A German colleague was on the line. "Where Turkey is heading?" he was asking, very much like colleagues from many other European Union member states as well as non-member European countries have been asking Turkish journalists since Monday morning’s wave of house-office searches and detentions within the framework of the so-called "Ergenekon terrorist gang" probe.
It’s difficult to answer the questions, even if the foreigners are colleagues. Turks are asking each other the same question; many indeed have an answer in their minds but no one dares give an answer.
Where is Turkey heading? Why is there such a thick cloud of uncertainty over the country? Why are people who were never ever involved in politics, who never ever defended a political idea so scared about what might happen tomorrow?
Similarly, how did it happen that millions of Turks are so frightened that they have started answering their ringing telephones as if someone will send a bullet through the telephone line? Why have people developed the paranoia that something like Big Brother in George Orwell’s famous "1984" novel might be listening whatever they say, watching whatever they do?

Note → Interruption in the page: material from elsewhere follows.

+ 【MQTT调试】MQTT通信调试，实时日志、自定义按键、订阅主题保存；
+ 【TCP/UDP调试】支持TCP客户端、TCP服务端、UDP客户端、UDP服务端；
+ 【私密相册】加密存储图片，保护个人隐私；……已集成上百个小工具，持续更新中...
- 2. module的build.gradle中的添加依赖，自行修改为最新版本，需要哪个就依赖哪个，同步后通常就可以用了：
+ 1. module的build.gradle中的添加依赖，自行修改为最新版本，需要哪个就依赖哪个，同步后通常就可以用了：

Everyone must have confidence in justice, but how does it happen that the main opposition leader of the country is declaring from Parliament’s rostrum that the country is faced with a coup through the judges and prosecutors of the country? As is said, if meat is rotten, you put salt on the meat. But, what are you going to do if the salt is rotten? How can’t Turks or the main opposition party of Turkey have confidence in justice? Is Turkey not a democratic republic adhering to the supremacy of law? But was it not the chief prosecutor of the Court of Appeals who complained recently that judiciary is not independent enough in Turkey? How was that possible if Turkey adheres to the supremacy of law and the principle of equality of all in front of law? Or, is this country is something like Orwell’s "Animal Farm," where all animals are equal but some are more equal than others?

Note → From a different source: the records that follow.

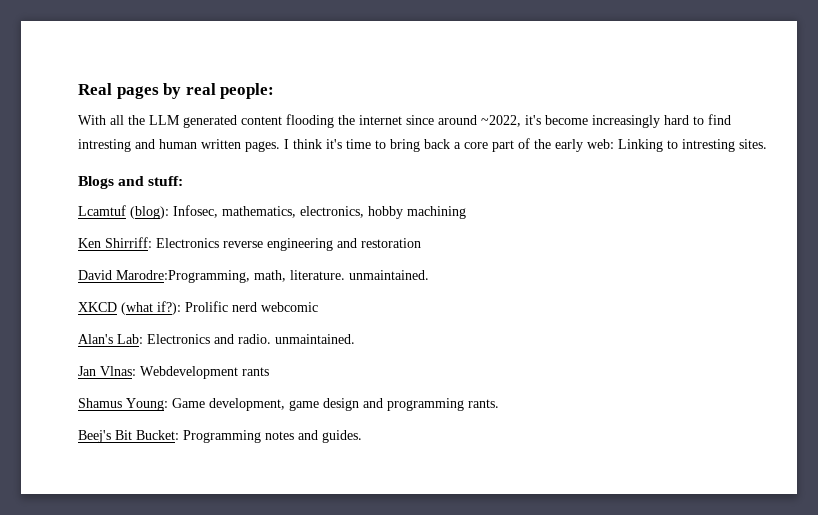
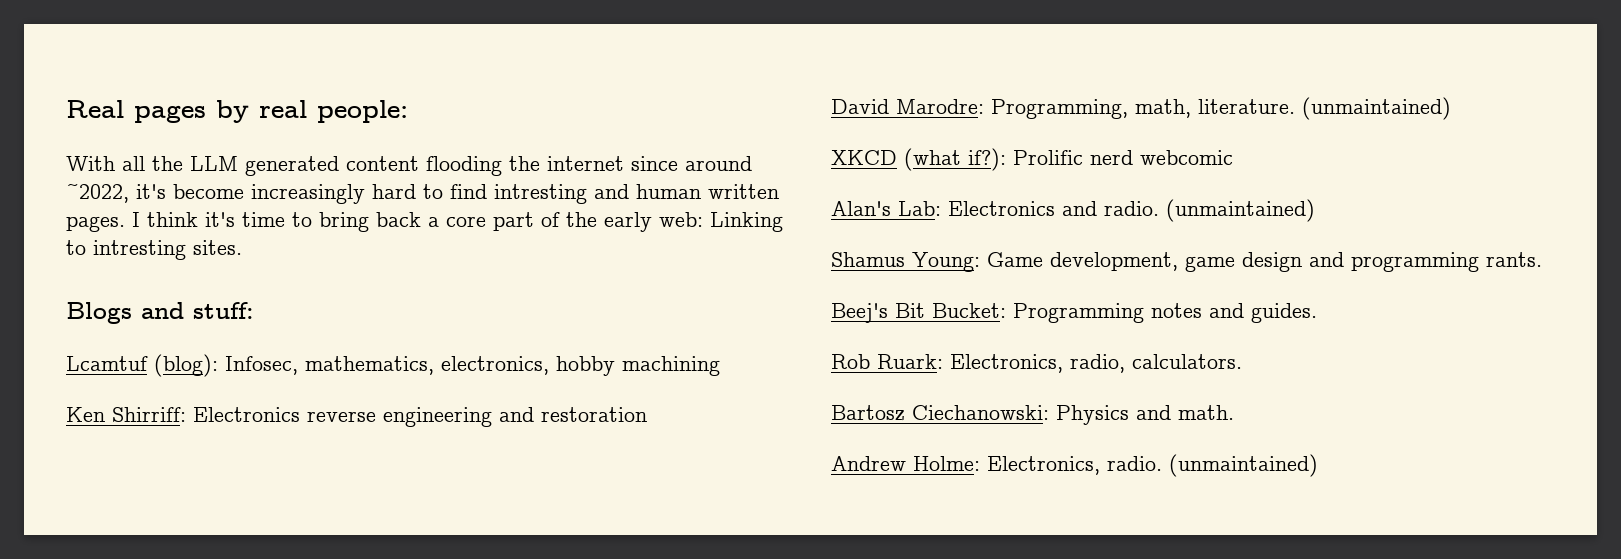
- David Marodre:Programming, math, literature. unmaintained.
+ David Marodre: Programming, math, literature. (unmaintained)
- Alan's Lab: Electronics and radio. unmaintained.
- Jan Vlnas: Webdevelopment rants
+ Alan's Lab: Electronics and radio. (unmaintained)
+ Rob Ruark: Electronics, radio, calculators.
+ Bartosz Ciechanowski: Physics and math.
+ Andrew Holme: Electronics, radio. (unmaintained)

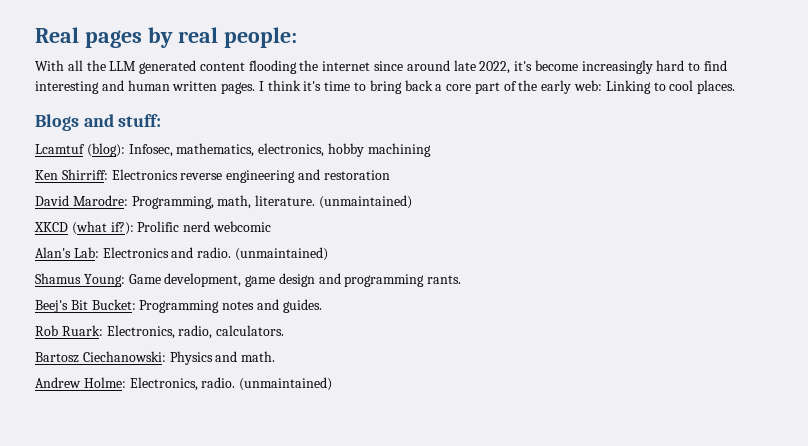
- With all the LLM generated content flooding the internet since around ~2022, it's become increasingly hard to find intresting and human written pages.
+ With all the LLM generated content flooding the internet since around late 2022, it's become increasingly hard to find interesting and human written pages.
- I think it's time to bring back a core part of the early web: Linking to intresting sites.
+ I think it's time to bring back a core part of the early web: Linking to cool places.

Humiliating Turkey Where on earth might any judiciary and security forces have the skill to capture tens of geriatrics, several dozen obsolete or discarded hand grenades, some launchers without ammunition, a few rifles, some bullets and boast that a coup was prevented? And in which democracy on earth it is possible to see a propaganda machine indoctrinating the public that there was indeed a gang Ğ a serious threat to democracy, a coup attempt but it was foiled Ğ while at the same time the leader of the last coup was feted in full honors at the presidential palace by the president of the country? Or how can we reconcile summary execution of people detained, and often yet not officially charged by a prosecutor, on the front pages of newspapers with the notion that no one is guilty until sentenced by a court, or put that principle aside, with the notion of justice itself? And, my European colleagues are joking: "Do you think Turkey will become a sultanate or a banana republic in five years’ time?"
Humiliating, is it not? Do we deserve such humiliation?
Still, many people in this country maintain their confidence that these difficult days will come to an end with a victory of the supremacy of justice, universal norms of democracy and, of course, a secular and democratic republic. Even if the humble residence of a 74-year-old lady professor who devoted her life to the education of girls, even if a professor who not only pioneered tissue transplant in Turkey but established as well one of the leading universities of the country, could be detained because of their public criticism of the advance of political Islam in the country at the expense of free thought and a secular and democratic republic, the awareness that there are quite many other intellectuals in this country willing to devote themselves to the fight under all conditions for the preservation of the secular and democratic republic that the founding father Mustafa Kemal Atatürk declared as his greatest achievement, there is no need to have worries or to be bothered with the "Where is Turkey heading" and such humiliating questions. These are difficult times. No problem can last forever. Sooner or later these waves will subside, calm will be restored, and sun will shine once again on the modern Turkish republic.